(User interface change data)
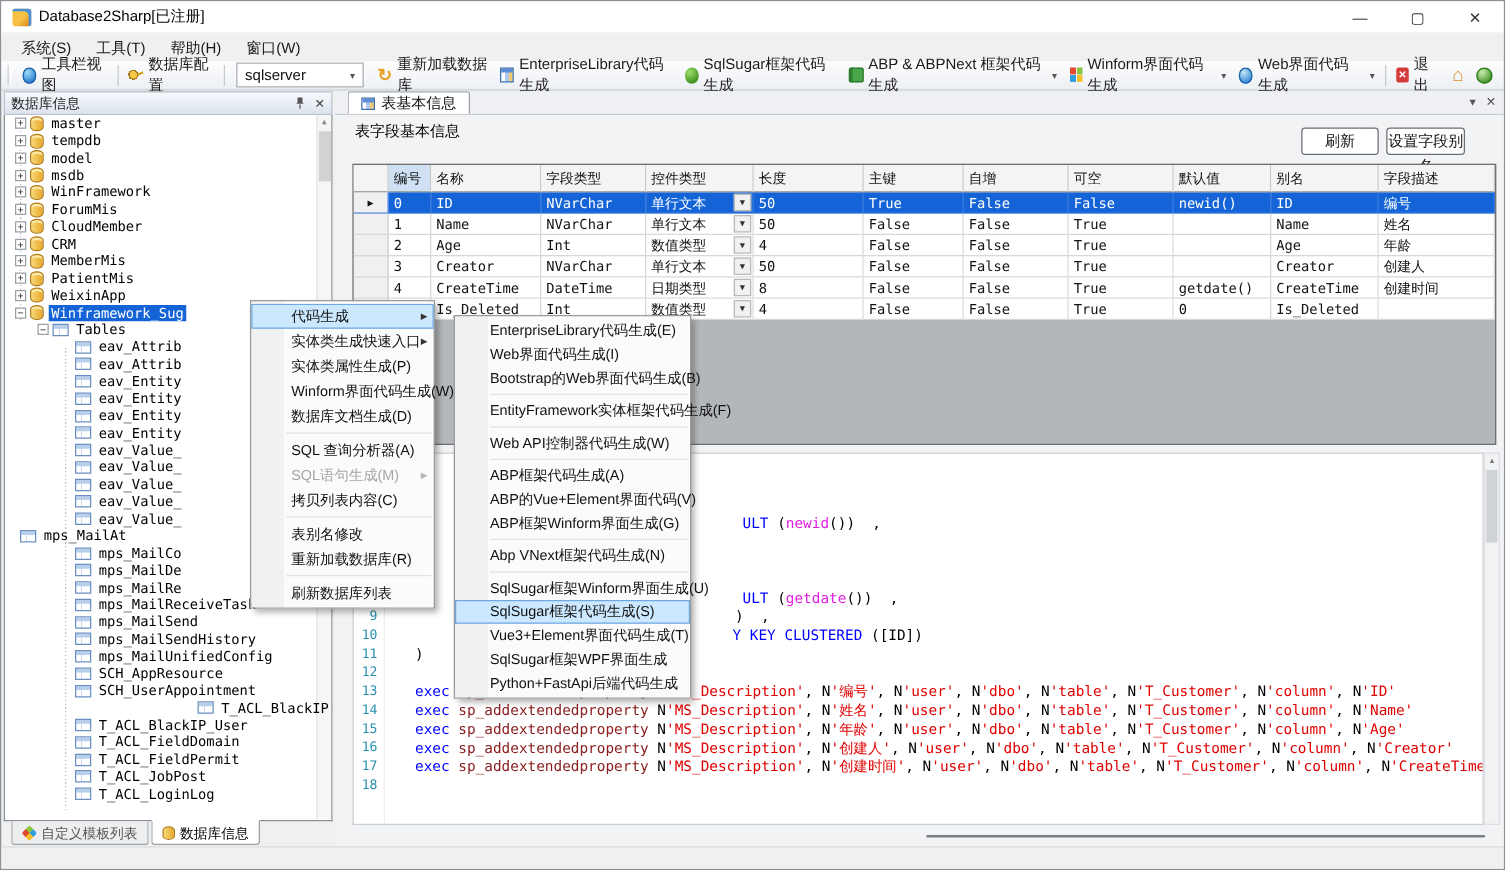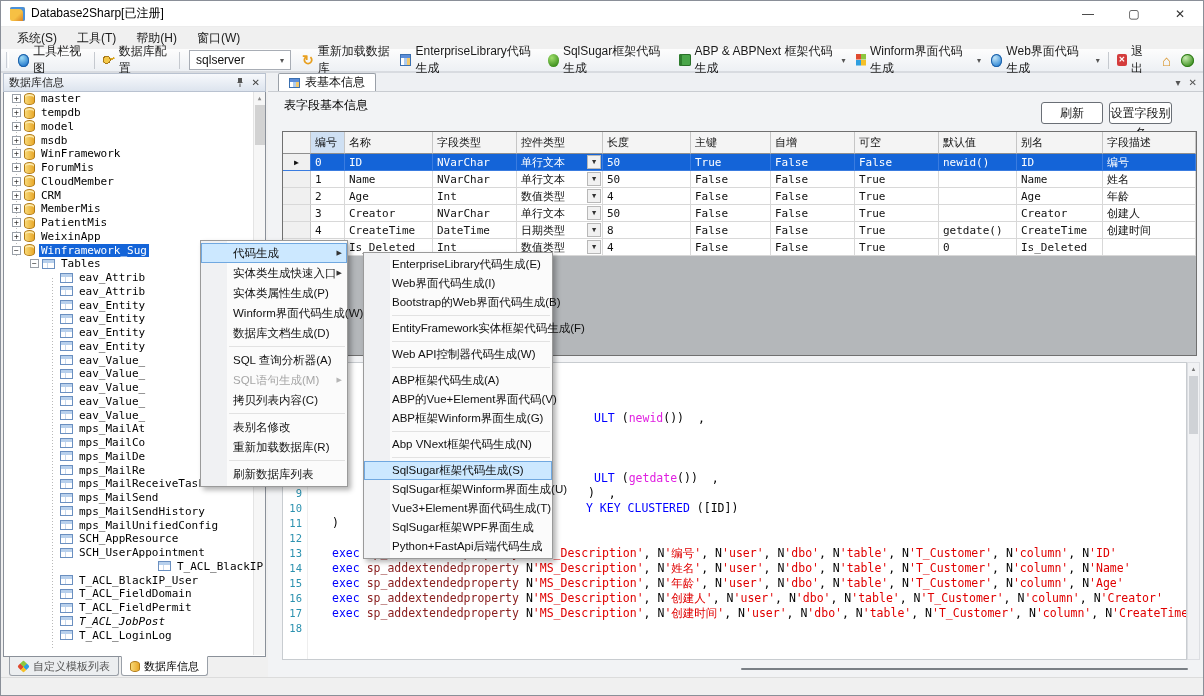--- a/index.html
+++ b/index.html
@@ -341,7 +341,7 @@
             <span class="tbl-ico"></span>
             <span class="tlabel">eav_Value_</span>
           </div>
-          <div class="trow" style="padding-left: 44px;">
+          <div class="trow" style="">
             <span style="width: 12px; flex: 0 0 auto;"></span>
             <span class="tbl-ico"></span>
             <span class="tlabel">mps_MailAt</span>

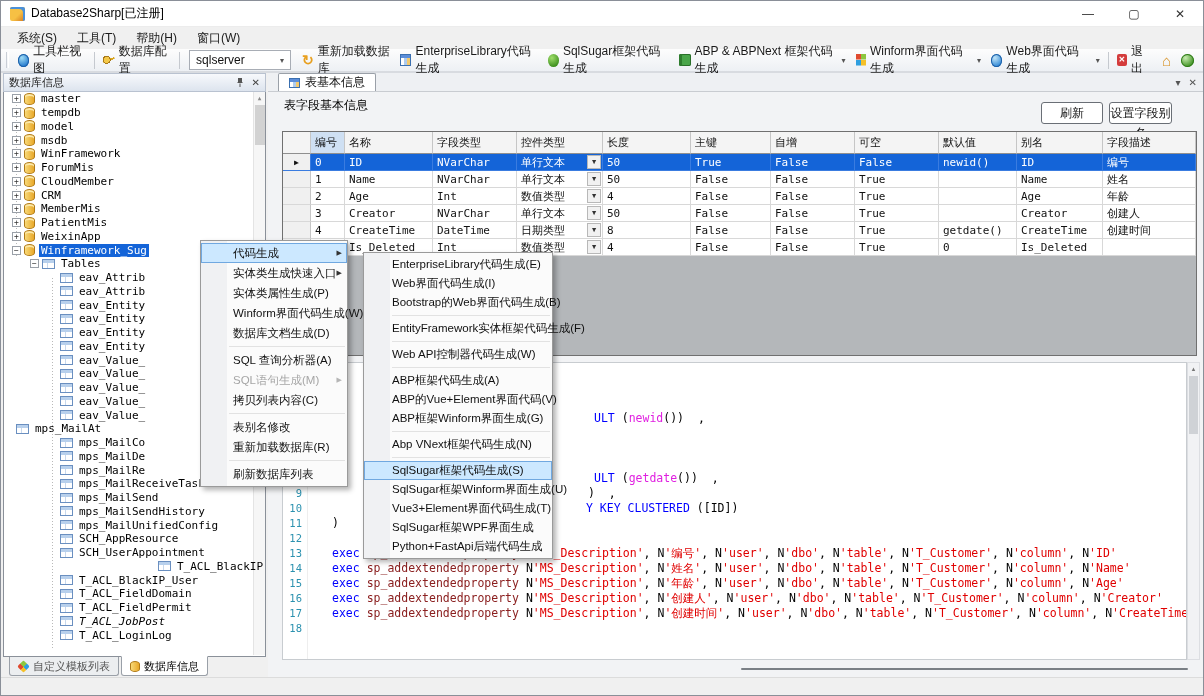--- a/index.html
+++ b/index.html
@@ -814,13 +814,13 @@
         <span>Abp VNext框架代码生成(N)</span>
       </div>
       <div class="m-sep"></div>
+      <div class="m-item">
+        <span>SqlSugar框架Winform界面生成(U)</span>
+      </div>
       <div class="m-item hl">
         <span>SqlSugar框架代码生成(S)</span>
       </div>
       <div class="m-item">
-        <span>SqlSugar框架Winform界面生成(U)</span>
-      </div>
-      <div class="m-item">
         <span>Vue3+Element界面代码生成(T)</span>
       </div>
       <div class="m-item">

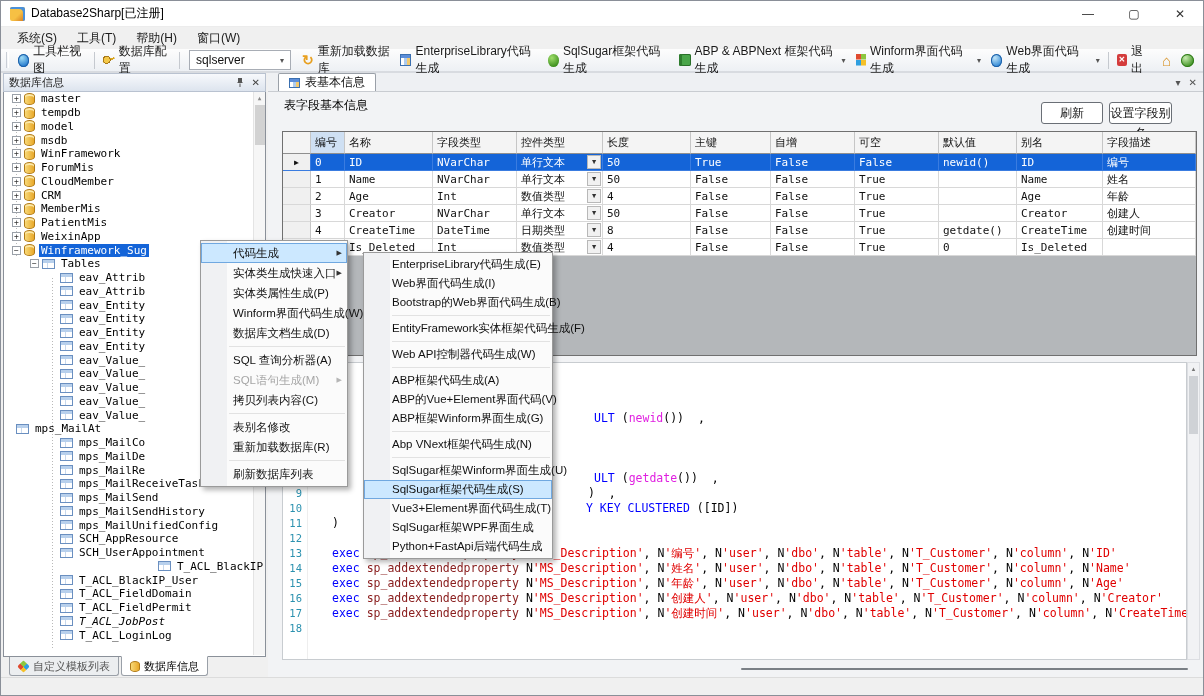--- a/index.html
+++ b/index.html
@@ -411,7 +411,7 @@
             <span class="tbl-ico"></span>
             <span class="tlabel">T_ACL_FieldPermit</span>
           </div>
-          <div class="trow" style="padding-left: 44px; font-style: italic;">
+          <div class="trow" style="padding-left: 44px;">
             <span style="width: 12px; flex: 0 0 auto;"></span>
             <span class="tbl-ico"></span>
             <span class="tlabel">T_ACL_JobPost</span>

**Work to be completed**. Starting from the data above, filter for lines with "SqlSugar框架Winform界面生成" and copy each one.

**Task solution**.
+        <span>SqlSugar框架Winform界面生成(U)</span>
-        <span>SqlSugar框架Winform界面生成(U)</span>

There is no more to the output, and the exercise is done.